Elsewhere the snow and freez­ing rain will pull out of the regions this evening as the clip­per and sharp Arctic cold front moves into north­ern New England and south­ern Québec. Snowfall amounts of 15 to 20 cm are like­ly in the snowsqualls along with white­out con­di­tions from blow­ing snow.

Dangerous trav­el­ling con­di­tions are expect­ed due to very low to at times nil vis­i­bil­i­ty in heavy snow blow­ing snow and icy con­di­tions. All trav­ellers should exer­cise extreme cau­tion and adjust plans accord­ing­ly.

My most vivid mem­o­ries of the spring are from high school. About a month before exams began, every guy would start spend­ing a min­i­mum of thir­ty min­utes look­ing out the win­dow every day. On the south­ern side of the main build­ing would be a small foot­ball field, and two soc­cer fields, as well as the ten­nis courts, hock­ey rink, and large swim­ming pool. Three more fields used for var­i­ous oth­er sports, such as lacrosse, crick­et, and field hock­ey, could be seen on the west­ern side. At the north was the base­ball dia­mond, as well as the small pool, and more ten­nis courts. The main gates of the school prop­er­ty, what many con­sid­ered a tri­umphant walk away from the main build­ing after a day with no spares, was at the east.

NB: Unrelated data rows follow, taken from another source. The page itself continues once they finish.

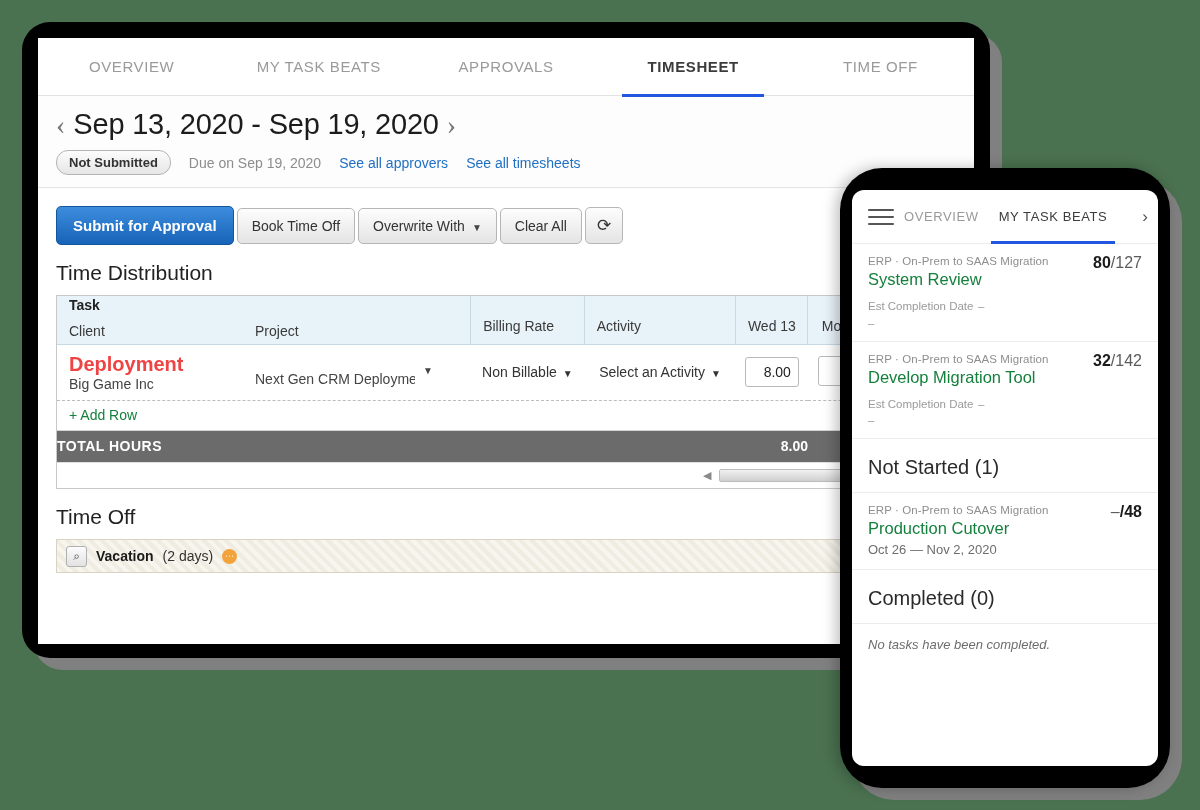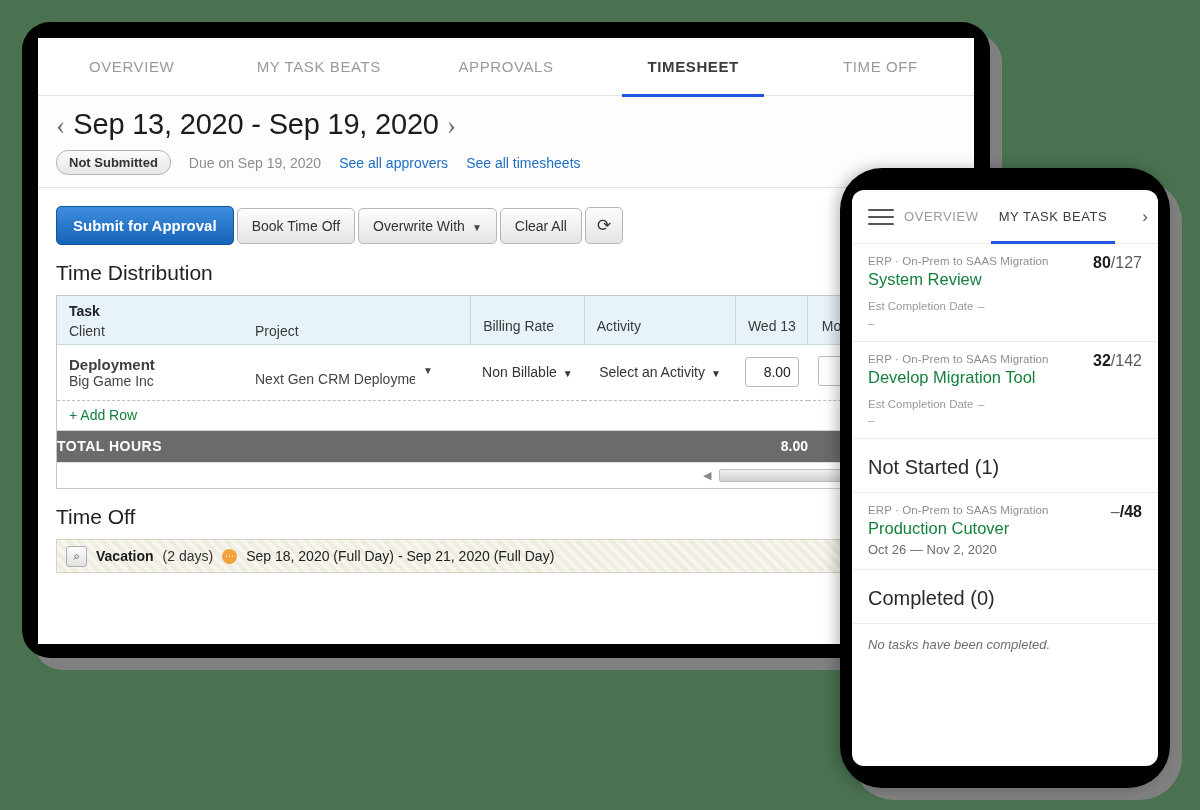"Task" .hdr .t1 { top: 7px -> 1px }
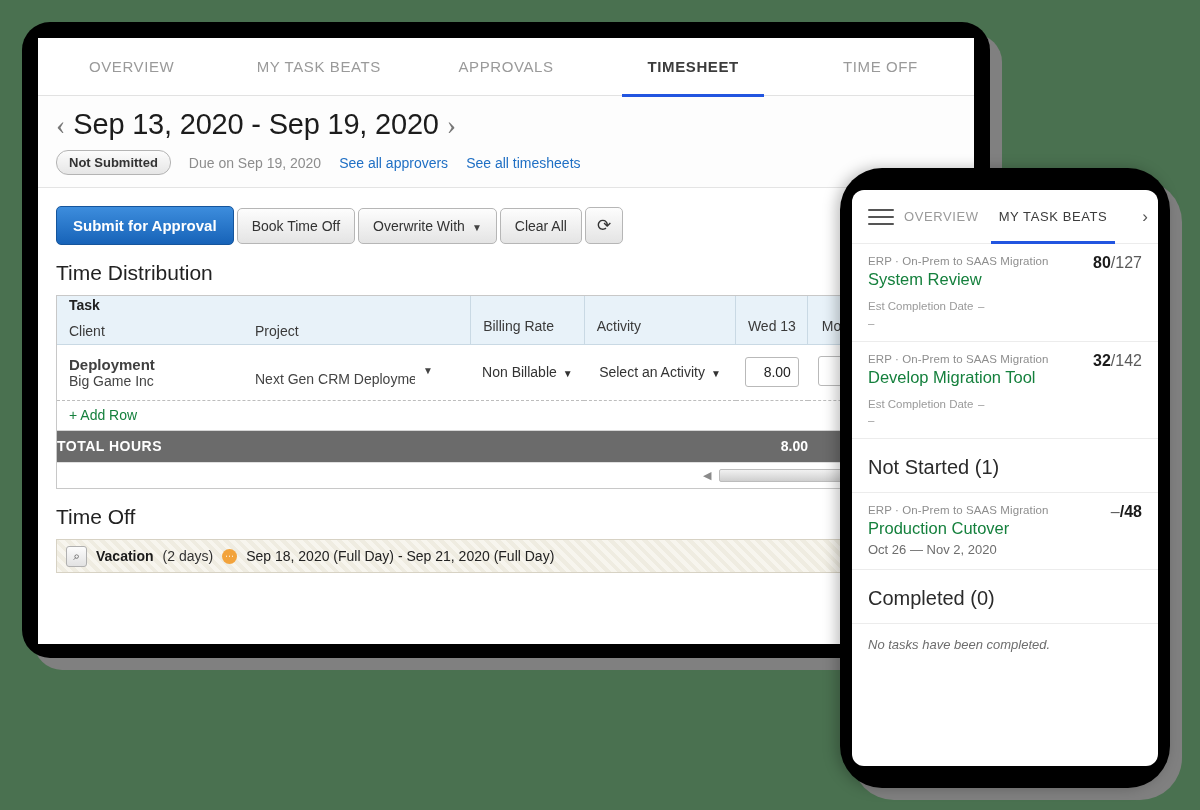"Deployment" .taskname { color: #404040 -> #ef4444; font-size: 15px -> 20px }
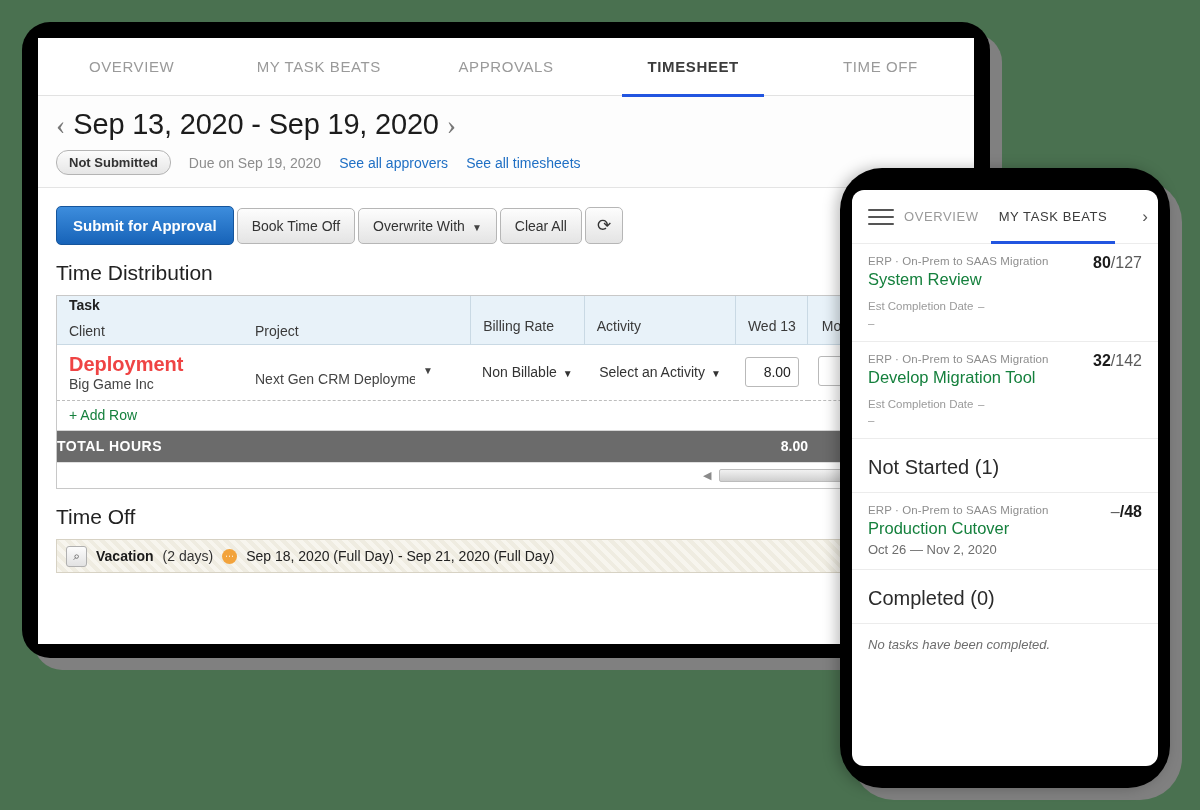"Sep 18, 2020 (Full Day)" span.vrange { html: <span>Sep 18, 2020 (Full Day) - Sep 21, 2020 (Full Day)</span> -> none }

What male teenag­er would be think­ing about any­thing but run­ning through the wood­en halls, throw­ing off their tie, and rolling in the lus­cious­ly green, well-man­i­cured grass? In a school with a lack of females, no less. Add to the fact that a sig­nif­i­cant por­tion of alum­ni pride is put into a well-fund­ed sports pro­gramme, and the result was class­es of boys bot­tling testos­terone, encour­aged by teacher and coach alike to be released in the form of phys­i­cal activ­i­ty. (I find sports metephors very use­ful for mak­ing veiled sex­u­al ref­er­ences.)

I could see it in every one of them, how dif­fi­cult it would become to con­cen­trate in class, instead of imag­in­ing how the hours after school were to be spent. But it was nev­er like that for me. While every­one else was wait­ing for the fields to thaw, I’d be wait­ing for the snow the fall. It’s days like these that make it hard for me to con­cen­trate.

All I want to do is stay at home wrapped in a blan­ket, watch the snow col­lect, and write.

One comment

  1. Well, you’re not alone. People also look at me strange­ly when I satate that I like snow. I always ask peo­ple why they want to move to California because it nev­er gets cold enough to snow.